■ What is being asked
Once you have read the records below, report how many lines contain the word "colspan", and give nothing besides that number.

++++ Supplied records

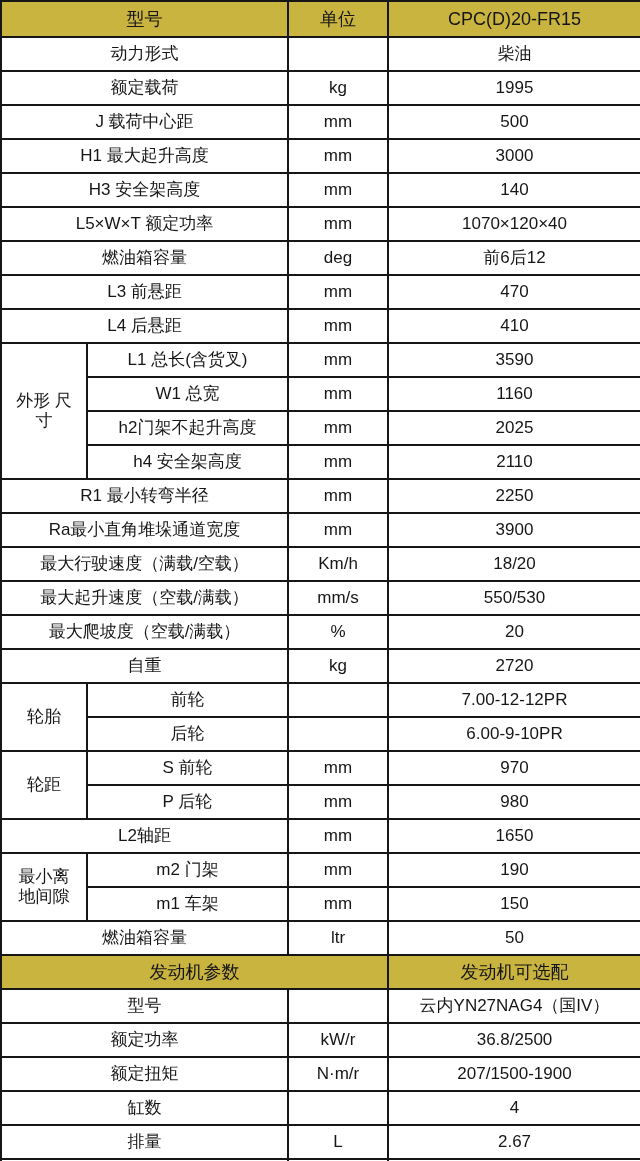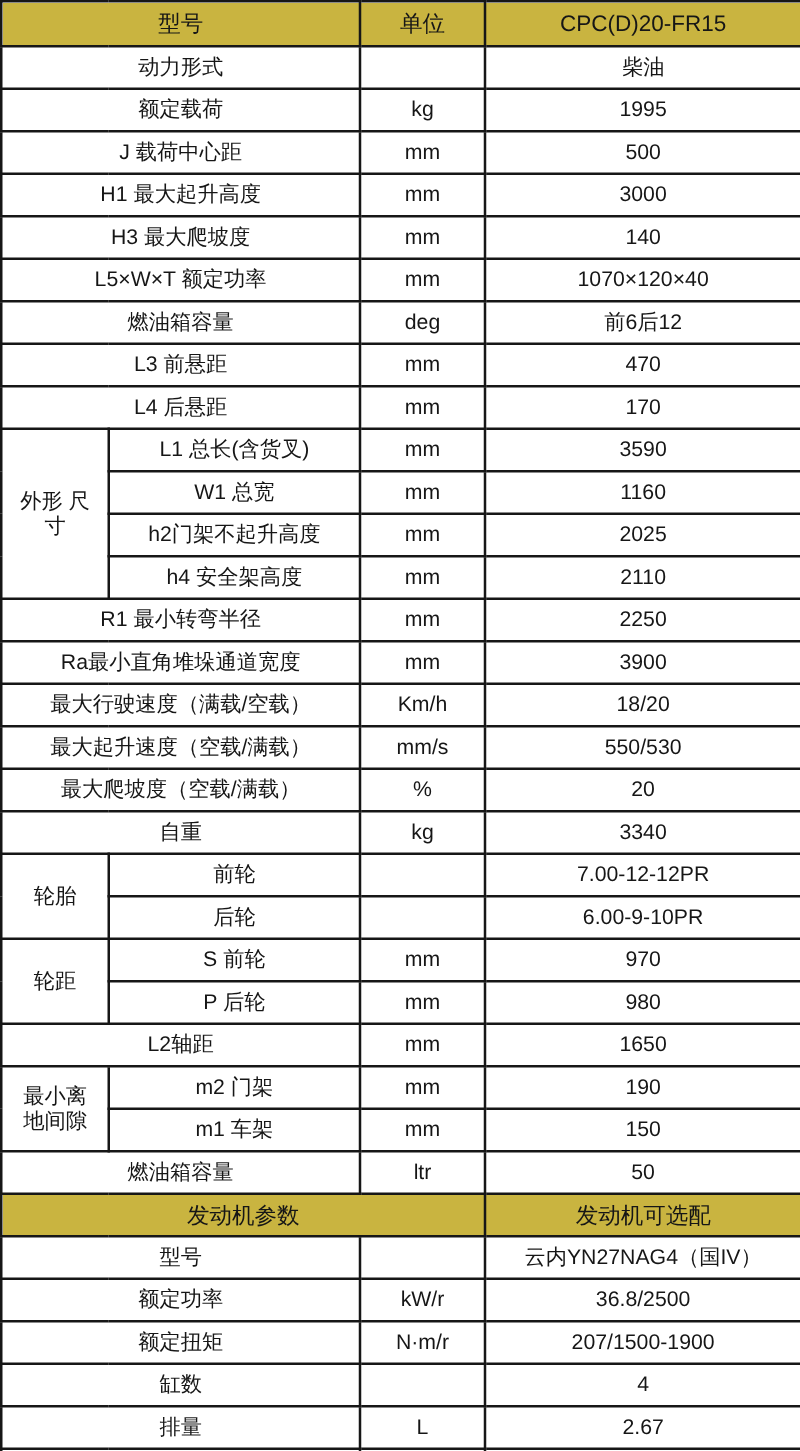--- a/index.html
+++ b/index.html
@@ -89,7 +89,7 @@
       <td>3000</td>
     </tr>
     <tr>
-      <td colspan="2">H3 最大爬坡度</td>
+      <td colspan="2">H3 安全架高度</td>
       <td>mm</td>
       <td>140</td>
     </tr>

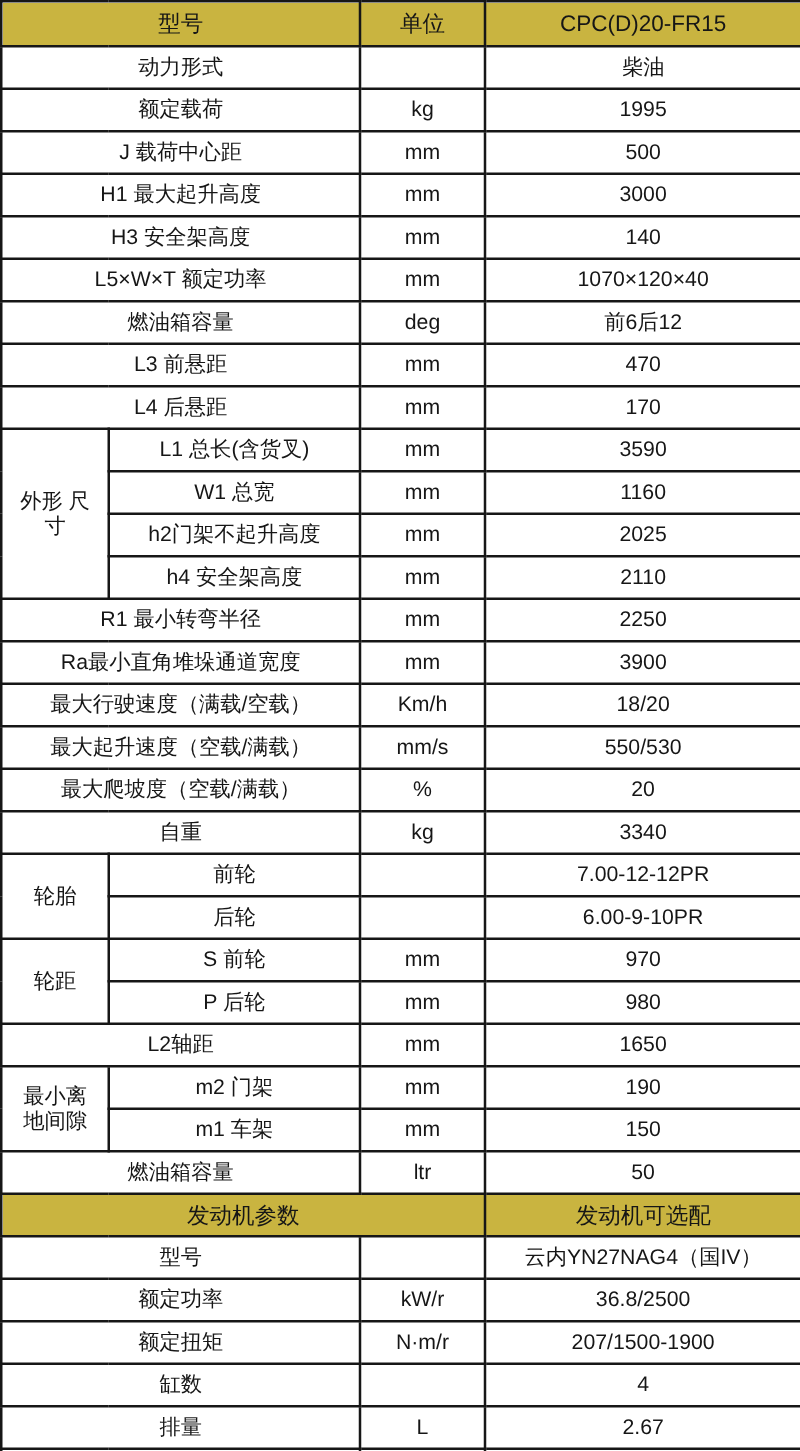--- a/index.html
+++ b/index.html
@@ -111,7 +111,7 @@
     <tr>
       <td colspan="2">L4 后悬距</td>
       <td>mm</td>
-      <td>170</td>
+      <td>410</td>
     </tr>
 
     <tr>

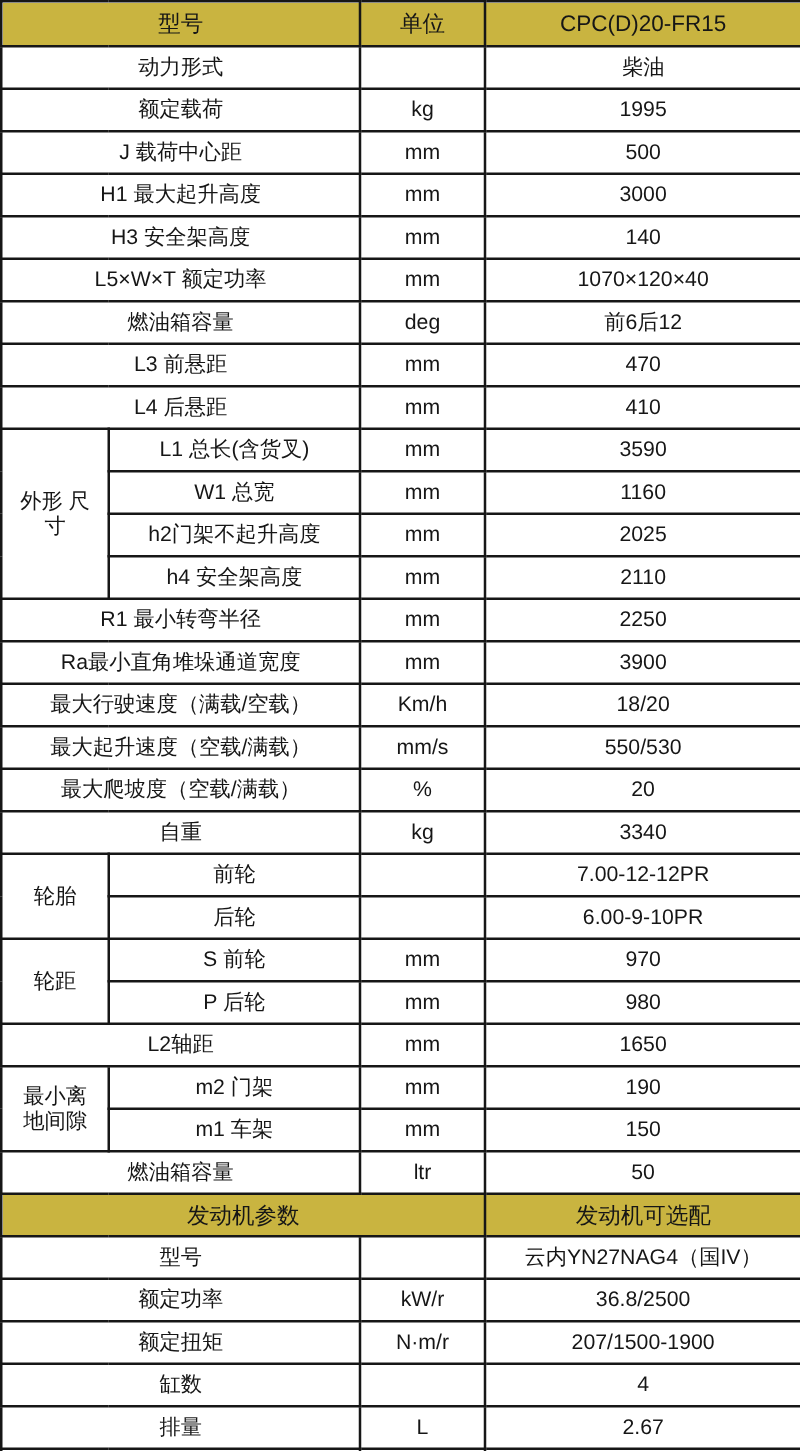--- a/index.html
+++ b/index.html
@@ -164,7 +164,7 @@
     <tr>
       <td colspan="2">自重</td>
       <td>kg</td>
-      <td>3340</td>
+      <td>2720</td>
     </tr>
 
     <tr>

++++++++
++++ Supplied records

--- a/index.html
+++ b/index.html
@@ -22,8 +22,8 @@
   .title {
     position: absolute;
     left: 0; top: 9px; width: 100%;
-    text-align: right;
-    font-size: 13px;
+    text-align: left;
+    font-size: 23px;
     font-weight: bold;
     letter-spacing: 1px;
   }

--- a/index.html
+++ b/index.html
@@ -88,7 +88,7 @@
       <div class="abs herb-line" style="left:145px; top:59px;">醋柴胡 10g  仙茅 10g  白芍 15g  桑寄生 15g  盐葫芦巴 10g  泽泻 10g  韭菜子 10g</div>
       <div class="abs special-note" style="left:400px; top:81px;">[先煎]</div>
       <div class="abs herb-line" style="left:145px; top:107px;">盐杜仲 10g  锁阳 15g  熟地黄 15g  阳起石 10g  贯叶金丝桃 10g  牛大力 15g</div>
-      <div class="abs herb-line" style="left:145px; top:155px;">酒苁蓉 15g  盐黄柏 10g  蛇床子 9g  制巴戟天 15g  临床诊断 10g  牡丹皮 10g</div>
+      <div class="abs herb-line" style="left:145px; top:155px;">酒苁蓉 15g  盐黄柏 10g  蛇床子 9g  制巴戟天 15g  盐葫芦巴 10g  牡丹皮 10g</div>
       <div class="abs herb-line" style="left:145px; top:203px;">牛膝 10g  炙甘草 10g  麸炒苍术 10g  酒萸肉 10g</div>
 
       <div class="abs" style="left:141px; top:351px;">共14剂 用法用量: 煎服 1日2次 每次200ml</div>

++++++++

■ Answer space
4